Rice cpSRPs are Mainly Expressed in Shoots and Leaves and cpSRPs Localize to Chloroplasts
To examine the expression pattern of OscpSRP54a and OscpSRP54b, qRT-PCR was carried out using samples from various tissues at the germination, tillering and heading stages. The results showed that the expressions of OscpSRP54a and OscpSRP54b were detected in all tissues tested with the highest expression levels of OscpSRP54a and OscpSRP54b in the leaves at the tillering stage, followed by the shoots at the germination stage (Fig. 6). Our results indicated that the expression patterns were similar between the two genes which were mainly expressed in above ground parts of the plants.
To determine the subcellular location, we first predicted their physical locations using the ChloroP program (http://www.cbs.dtu.dk/services/ChloroP) and the results showed that both OscpSRP54a and OscpSRP54b were located in chloroplasts (Supplementary Fig. 1). The subcellular localization of OscpSRP54a and OscpSRP54b were then confirmed by expressing the constructs PAN580-OscpSRP54a and PAN580-OscpSRP54b in protoplasts. The green fluorescence signals of OscpSRP54a:GFP fusion protein and OscpSRP54b:GFP fusion protein overlapped with the chlorophyll autofluorescence signal whereas the free GFP signal was observed in the cytoplasm and nucleus (Fig. 7). These results demonstrated that both OscpSRP54a and OscpSRP54b were chloroplast-targeted proteins.
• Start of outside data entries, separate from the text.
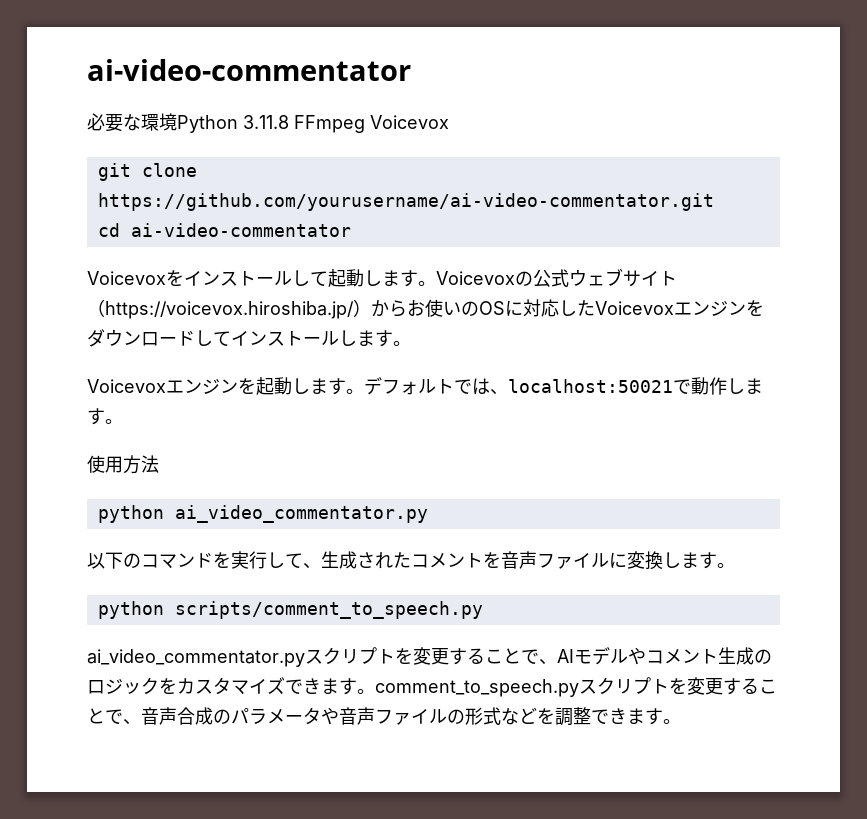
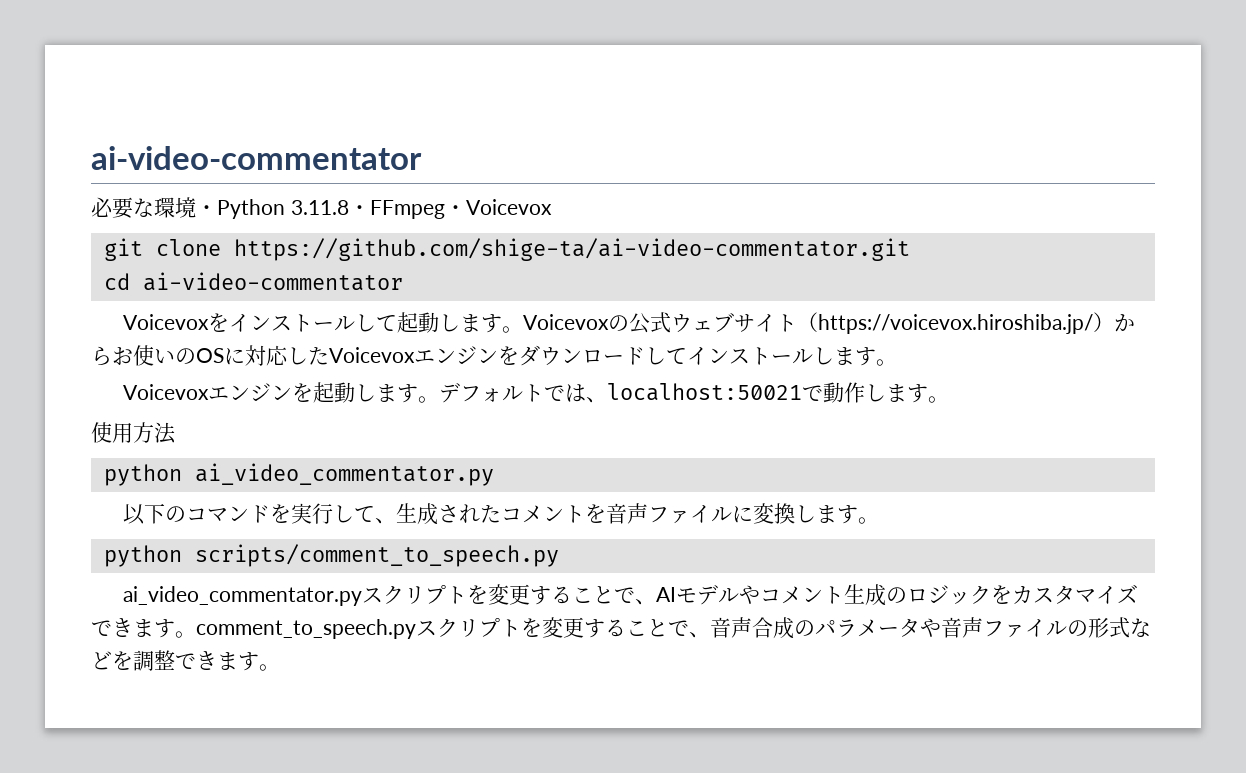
- 必要な環境Python 3.11.8 FFmpeg Voicevox
+ 必要な環境・Python 3.11.8・FFmpeg・Voicevox
- git clone https://github.com/yourusername/ai-video-commentator.git
+ git clone https://github.com/shige-ta/ai-video-commentator.git

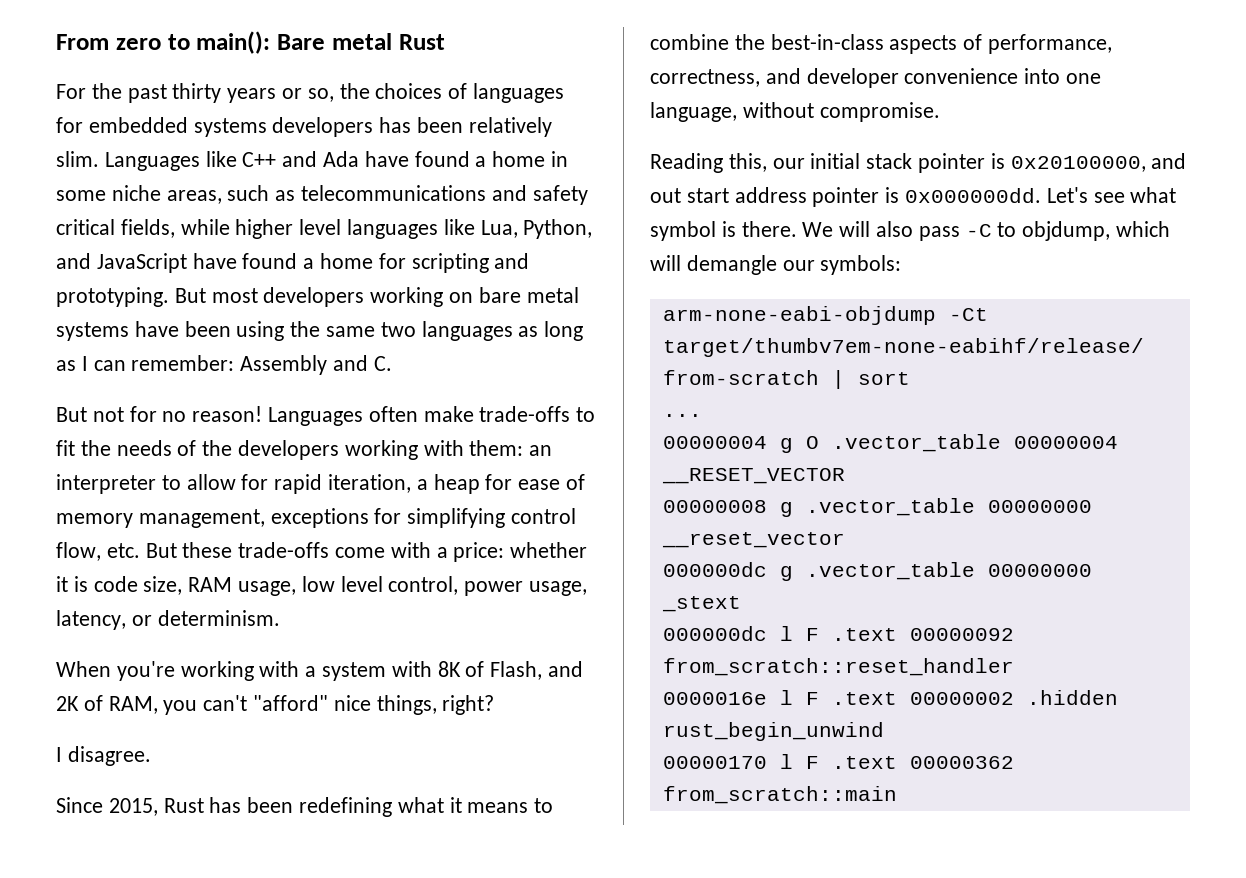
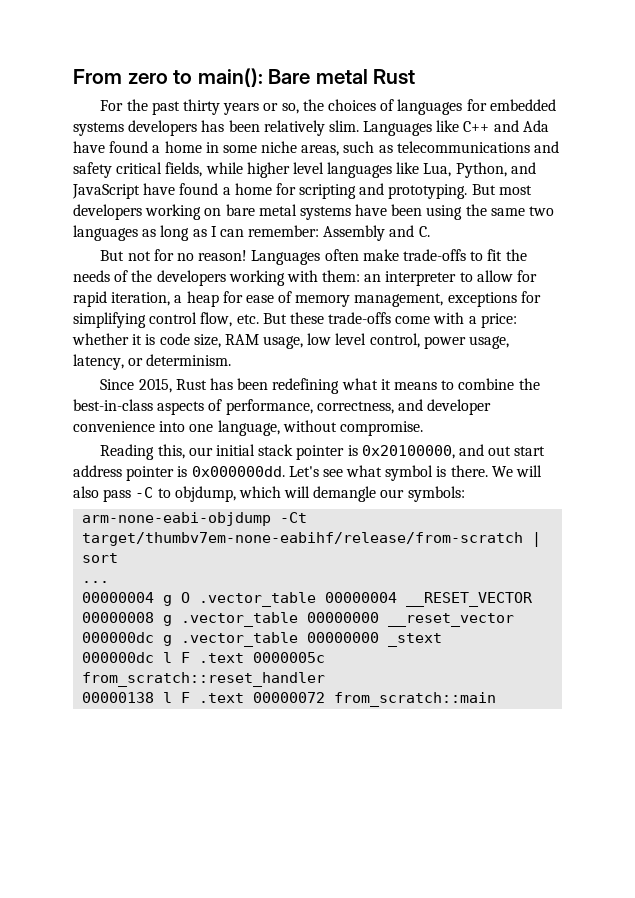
- When you're working with a system with 8K of Flash, and 2K of RAM, you can't "afford" nice things, right?
- I disagree.
- 000000dc l F .text 00000092 from_scratch::reset_handler
+ 000000dc l F .text 0000005c from_scratch::reset_handler
- 0000016e l F .text 00000002 .hidden rust_begin_unwind
- 00000170 l F .text 00000362 from_scratch::main
+ 00000138 l F .text 00000072 from_scratch::main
Down-Regulated Expression of OscpSRP43 in pgl14 and cr1–2
It has been shown that cpSRP43 interacts with cpSRP54 and is critical for chloroplast development by transporting proteins to thylakoids (Schünemann 2007; Akopian et al. 2013). To investigate whether the expression of cpSRP43 was affected in pgl14 and cr1–2, we measured the transcript levels of OscpSRP43, OscpSRP54a and OscpSRP54b by qRT-PCR. The results showed that the transcript level of OscpSRP43 was significantly decreased in pgl14 compared with WT, in contrast, the expression level of OscpSRP54b was significantly increased in pgl14 compared with WT, whereas the expression level of OscpSRP54a was similar between pgl14 and WT (Fig. 8a). In addition, the transcript levels of OscpSRP43, OscpSRP54a and OscpSRP54b were all notably reduced in cr1–2 compared with Kitaake (Fig. 8b). The results suggested that both mutations of cpSRP54a and cpSRP54b resulted in down-regulated expression of cpSRP43 in rice.
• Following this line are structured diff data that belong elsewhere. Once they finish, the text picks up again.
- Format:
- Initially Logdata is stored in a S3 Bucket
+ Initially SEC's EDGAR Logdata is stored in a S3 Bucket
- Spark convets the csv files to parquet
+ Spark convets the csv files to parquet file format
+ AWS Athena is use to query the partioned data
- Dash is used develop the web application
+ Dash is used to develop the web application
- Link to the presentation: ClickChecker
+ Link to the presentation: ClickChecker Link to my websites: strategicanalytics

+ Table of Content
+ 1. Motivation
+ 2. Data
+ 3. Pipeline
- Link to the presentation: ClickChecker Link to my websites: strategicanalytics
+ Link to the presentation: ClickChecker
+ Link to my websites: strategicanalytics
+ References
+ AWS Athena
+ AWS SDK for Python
The expression of genes associated with chlorophyll biosynthesis and chloroplast development was examined in pgl14 and cr1–2. The results showed that expression profile of most genes (such as PsbA, YGL1 and ChlD) was altered between the mutant and its wild type (Supplementary Fig. 2). These results further indicated that both OscpSRP54a and OscpSRP54b played an important role for normal development of chloroplasts in rice.
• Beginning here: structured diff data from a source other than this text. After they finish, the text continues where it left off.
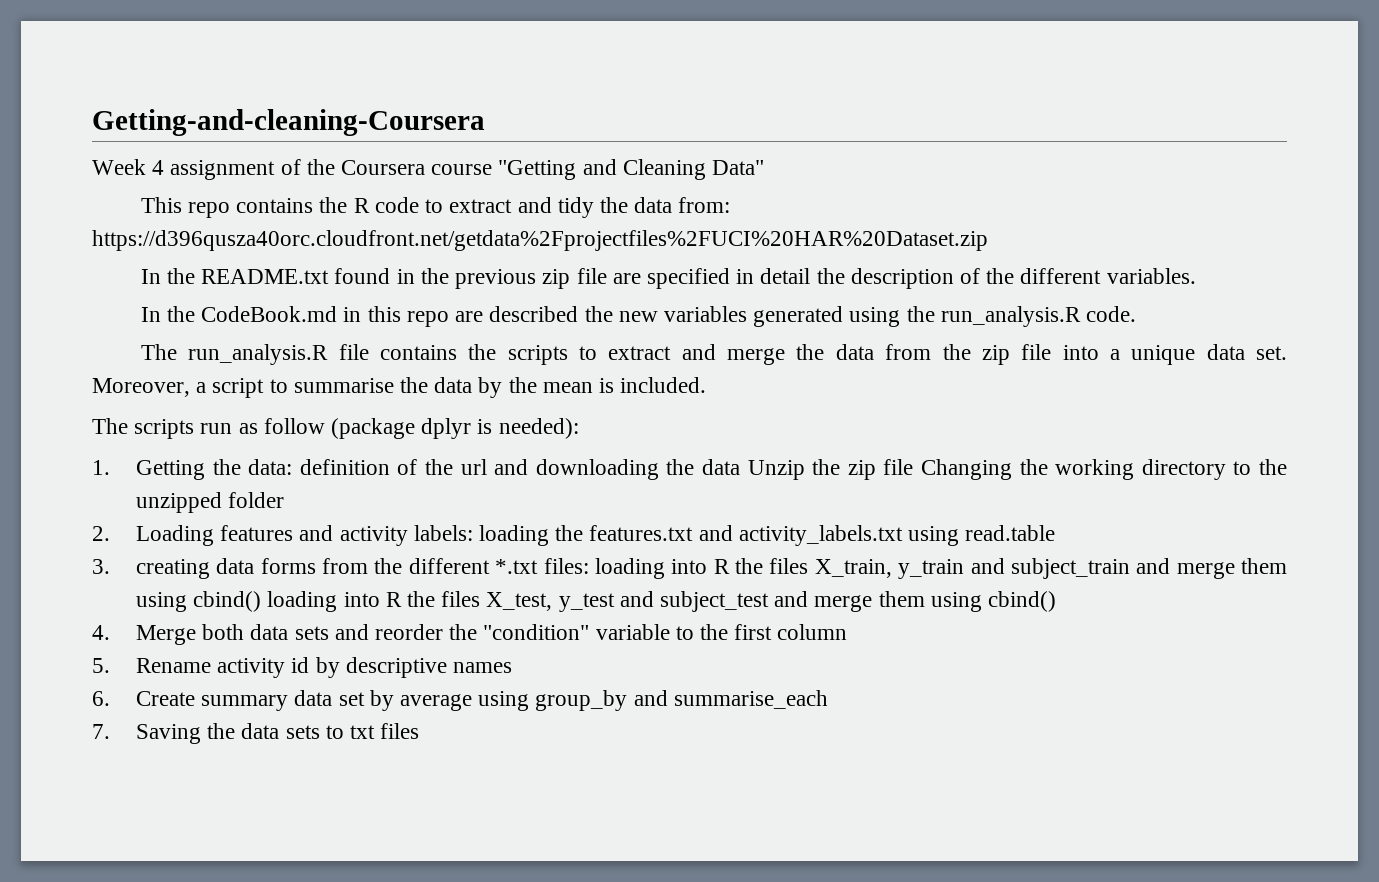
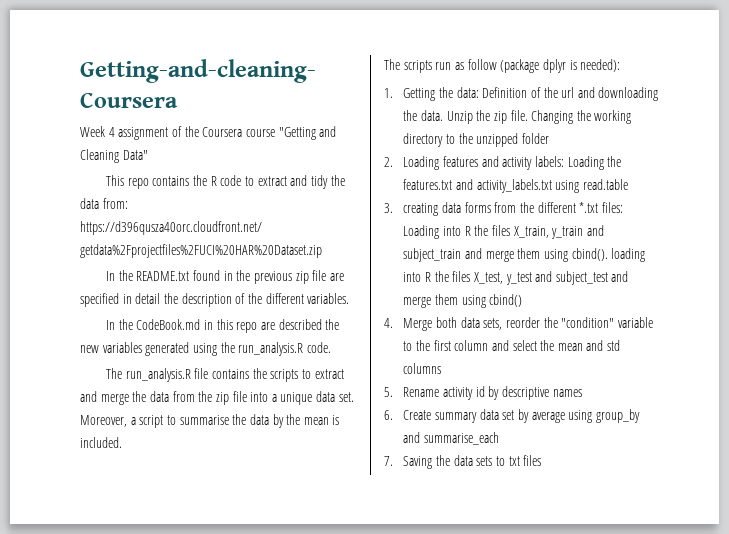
- 1. Getting the data: definition of the url and downloading the data Unzip the zip file Changing the working directory to the unzipped folder
+ 1. Getting the data: Definition of the url and downloading the data. Unzip the zip file. Changing the working directory to the unzipped folder
- 2. Loading features and activity labels: loading the features.txt and activity_labels.txt using read.table
+ 2. Loading features and activity labels: Loading the features.txt and activity_labels.txt using read.table
- 3. creating data forms from the different *.txt files: loading into R the files X_train, y_train and subject_train and merge them using cbind() loading into R the files X_test, y_test and subject_test and merge them using cbind()
+ 3. creating data forms from the different *.txt files: Loading into R the files X_train, y_train and subject_train and merge them using cbind(). loading into R the files X_test, y_test and subject_test and merge them using cbind()
- 4. Merge both data sets and reorder the "condition" variable to the first column
+ 4. Merge both data sets, reorder the "condition" variable to the first column and select the mean and std columns

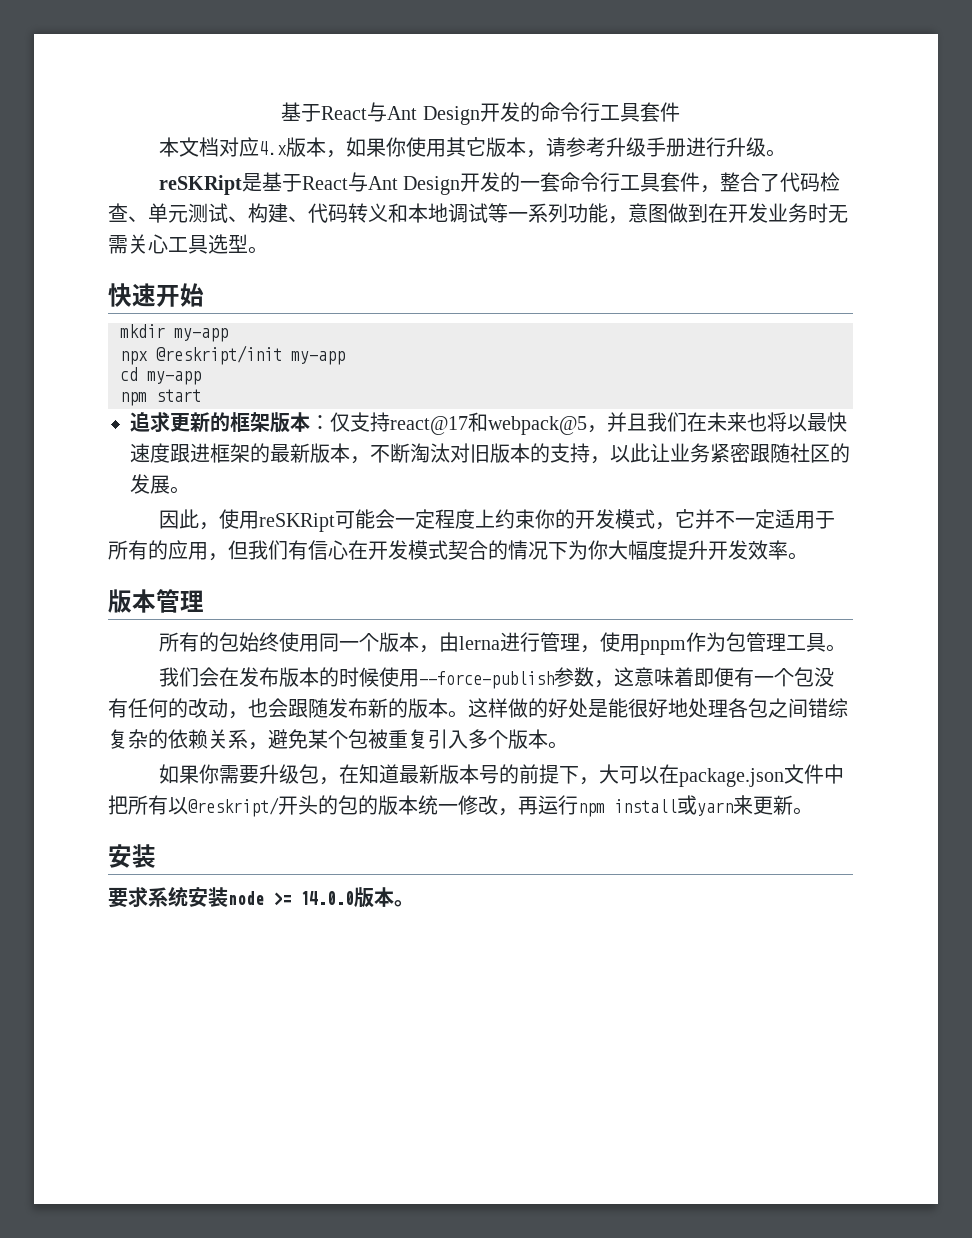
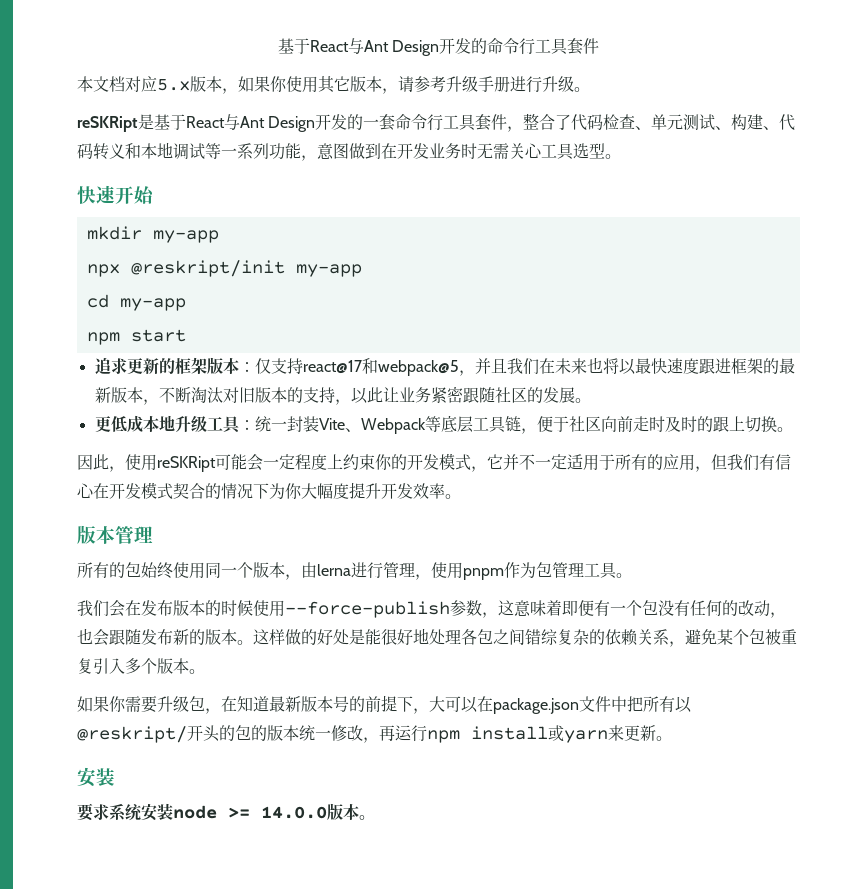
- 本文档对应4.x版本，如果你使用其它版本，请参考升级手册进行升级。
+ 本文档对应5.x版本，如果你使用其它版本，请参考升级手册进行升级。
+ 更低成本地升级工具：统一封装Vite、Webpack等底层工具链，便于社区向前走时及时的跟上切换。

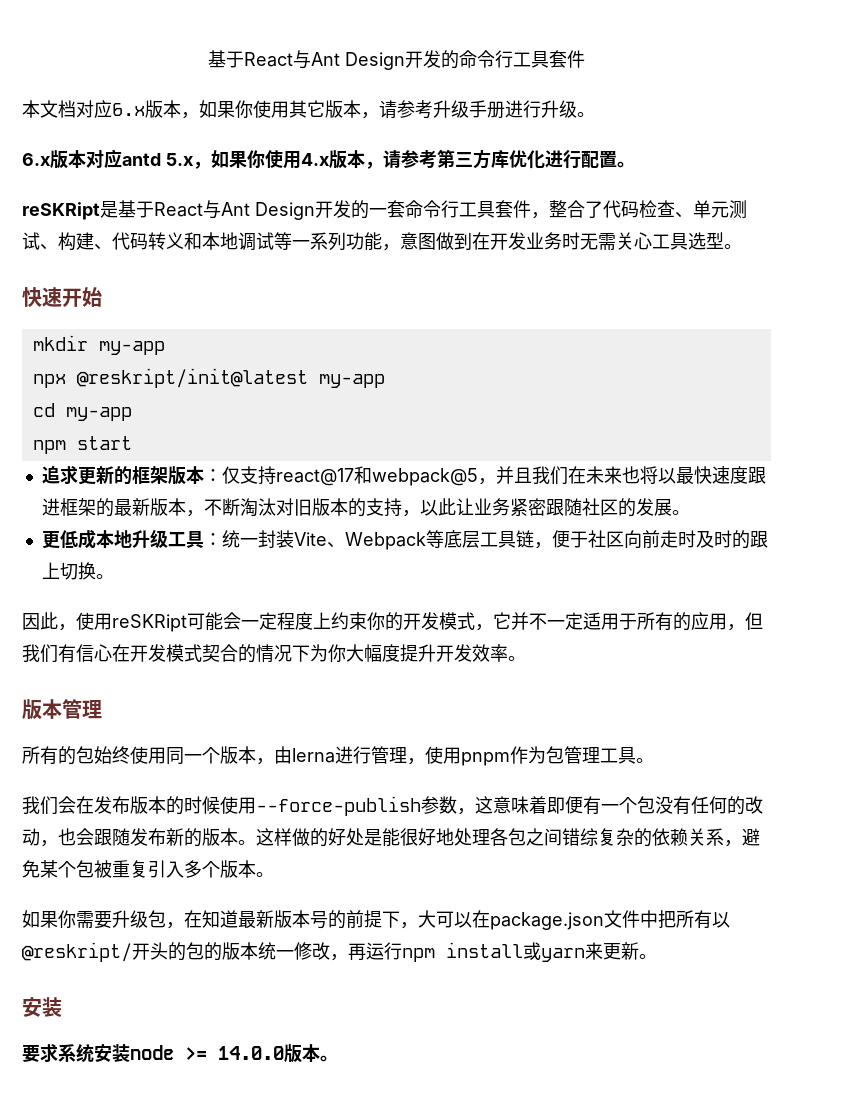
- 本文档对应5.x版本，如果你使用其它版本，请参考升级手册进行升级。
+ 本文档对应6.x版本，如果你使用其它版本，请参考升级手册进行升级。
+ 6.x版本对应antd 5.x，如果你使用4.x版本，请参考第三方库优化进行配置。
- npx @reskript/init my-app
+ npx @reskript/init@latest my-app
Both OscpSRP54a and OscpSRP54b Interact with cpSRP43 In Vivo
It has been shown that AtcpSRP54 interacts with AtcpSRP43 to form the heterodimer which binds to the L18 sequence of LHCPs to form the cpSRP-LHCPs complex for transporting LHCPs to thylakoids (Groves et al. 2001; Goforth et al. 2004). To verify whether OscpSRP54a and OscpSRP54b interact with OscpSRP43, the full length CDS of OscpSRP54a and OscpSRP54b were fused to C-terminal CFP respectively, and the full length CDS of OscpSRP43 was fused to N-terminal Venus. Co-expression of the OscpSRP54a-cCFP and OscpSRP43-nVenus fusion proteins in rice green tissue protoplasts produced obvious YFP signals overlapped with the auto fluorescence of chloroplasts (Fig. 9). The similar result was obtained by co-expression of OscpSRP54b-cCFP and OscpSRP43-nVenus fusion proteins. In contrast, co-expression of OscpSRP54a-cCFP and OsCSP41b-nVenus, or OscpSRP54b-cCFP and OsCSP41b-nVenus did not show the BiFC fluorescence (Fig. 9). Similarly, co-expression of OscpSRP54a-nVenus and OsCSP41b-cCFP, or OscpSRP54b-nVenus and OsCSP41b-cCFP did not show the BiFC fluorescence (Fig. 9). These results clearly demonstrated that both OscpSRP54a and OscpSRP54b interacted with OscpSRP43, respectively.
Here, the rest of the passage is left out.